I digress. I ramble. Today, I feel heavy. Like a random, anonymous rock, tossed into a pond to eventually settle forever amongst other anonymous rocks, weighted down by my mere existance.
I love to laugh at myself...To have the ability to make others laugh with me--or at me. In my own mind, I'm a comedic genius. Yes. Most days I crack myself up. Somedays, I also have the ability to make myself cry...And to make others around me cry. Maybe later today or tonight, I will laugh. But, right now I cry. And I'm pissed. I'm pissed at words. Fucking words. Hurtful words. Painful words.
Nancy McMichael. Most of you will never know her. When The Minutiae King decided to give higher education a second try, Nancy M. was my English 103 professor. May 2000. She was a pain in my ass. She read my initial essays out loud. To the rest of the class. As an example really bad writing. She embarrased me. And I thank her for that. She gave me a B on my final paper. While my grammar and writing abilities haven't improved much since then, Nancy M. did teach me one valuable lesson: write about a topic that you're familiar with and passionate about, strive to make people feel what you are feeling, write with meaning, and when you struggle for words, just keep writing...free writing.
And so I do.
It's funny how a few simple words can change your day. Last night I went to bed feeling like I was coming down with the flu or some other unknown illness. This morning, I received an IM from Cookie G. which read, "how do you feel today?" Which, of course, made me follow Alice down the rabbit-hole that is today's blog.

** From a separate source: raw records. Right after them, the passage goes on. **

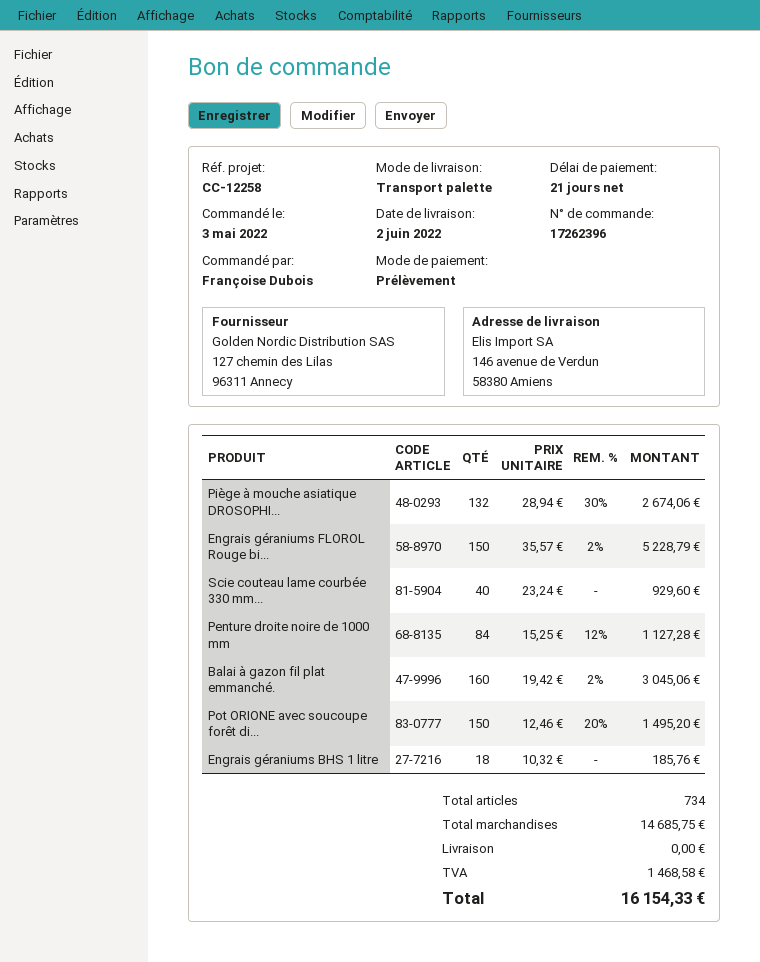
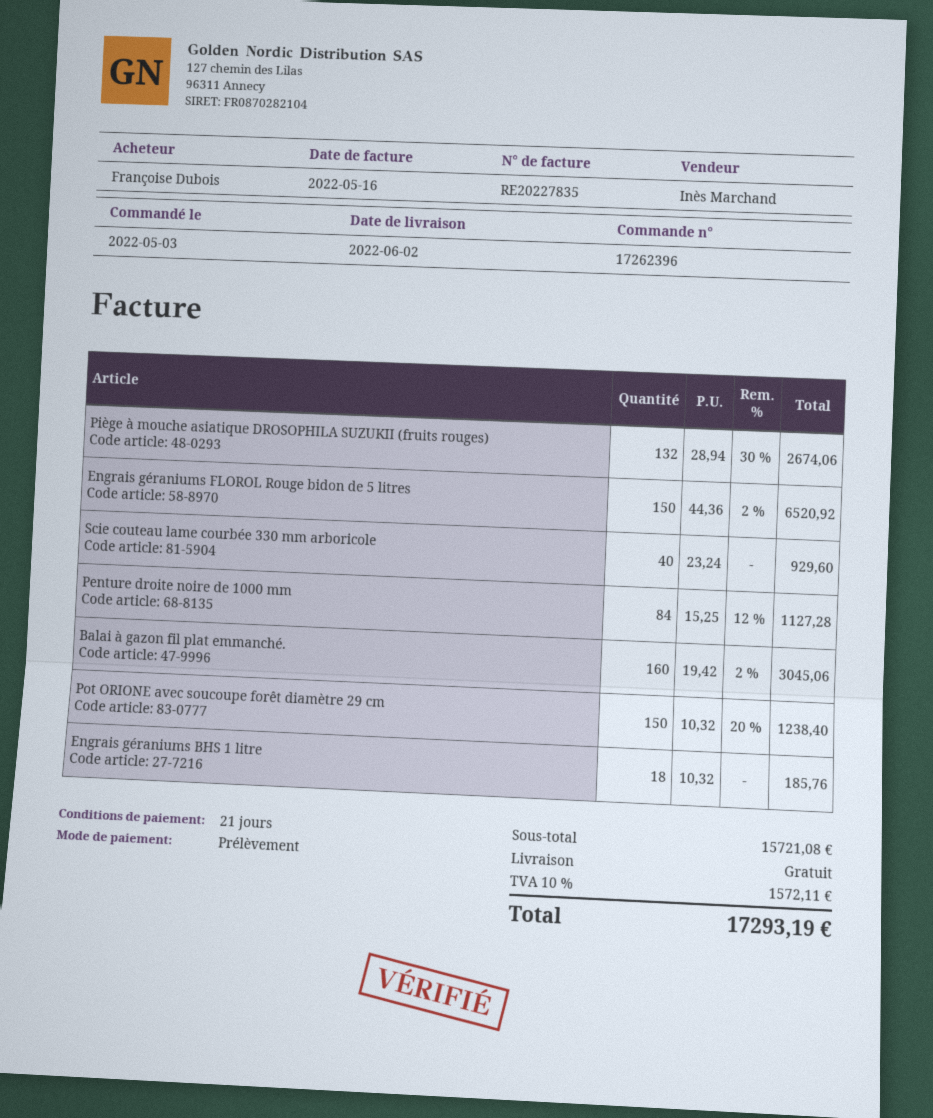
Engrais géraniums FLOROL Rouge bi...: 150 x 35.57 - 2% = 5228.79 -> 150 x 44.36 - 2% = 6520.92
Pot ORIONE avec soucoupe forêt di...: 150 x 12.46 - 20% = 1495.20 -> 150 x 10.32 - 20% = 1238.40
subtotal: 14685.75 -> 15721.08
tax: 1468.58 -> 1572.11
total: 16154.33 -> 17293.19

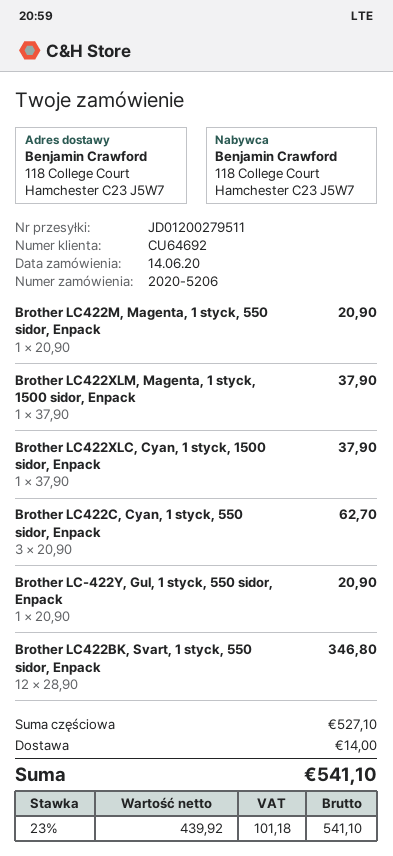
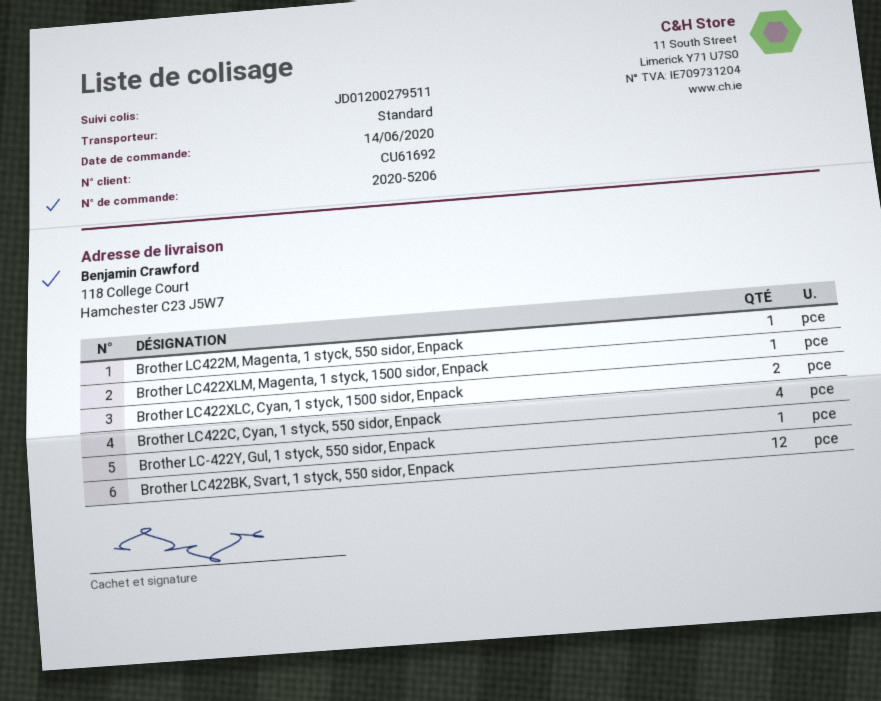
customer number: CU64692 -> CU61692
Brother LC422XLC, Cyan, 1 styck, 1500 sidor, Enpack: 1 -> 2
Brother LC422C, Cyan, 1 styck, 550 sidor, Enpack: 3 -> 4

Those that know the true identity of TMK, are aware that I spent 1998-2004 as the full-time caregiver/legal guardian of a step-grandmother who suffered from Alzheimer's disease, a grandfather in chronic congestive heart failure, and a disabled aunt, all living under the same roof. My step-grandmother--I called her Miss B--was famous for her quick and witty replies, even up to the very last week of her life. As Miss B lay dying in hospice, I would often brush her hair which seemed to have a calming effect upon her. My last verbal communication with Miss B is as follows:
TMK: Good morning Miss B. How do you feel today?
Miss B: How do you think I feel? With my hands.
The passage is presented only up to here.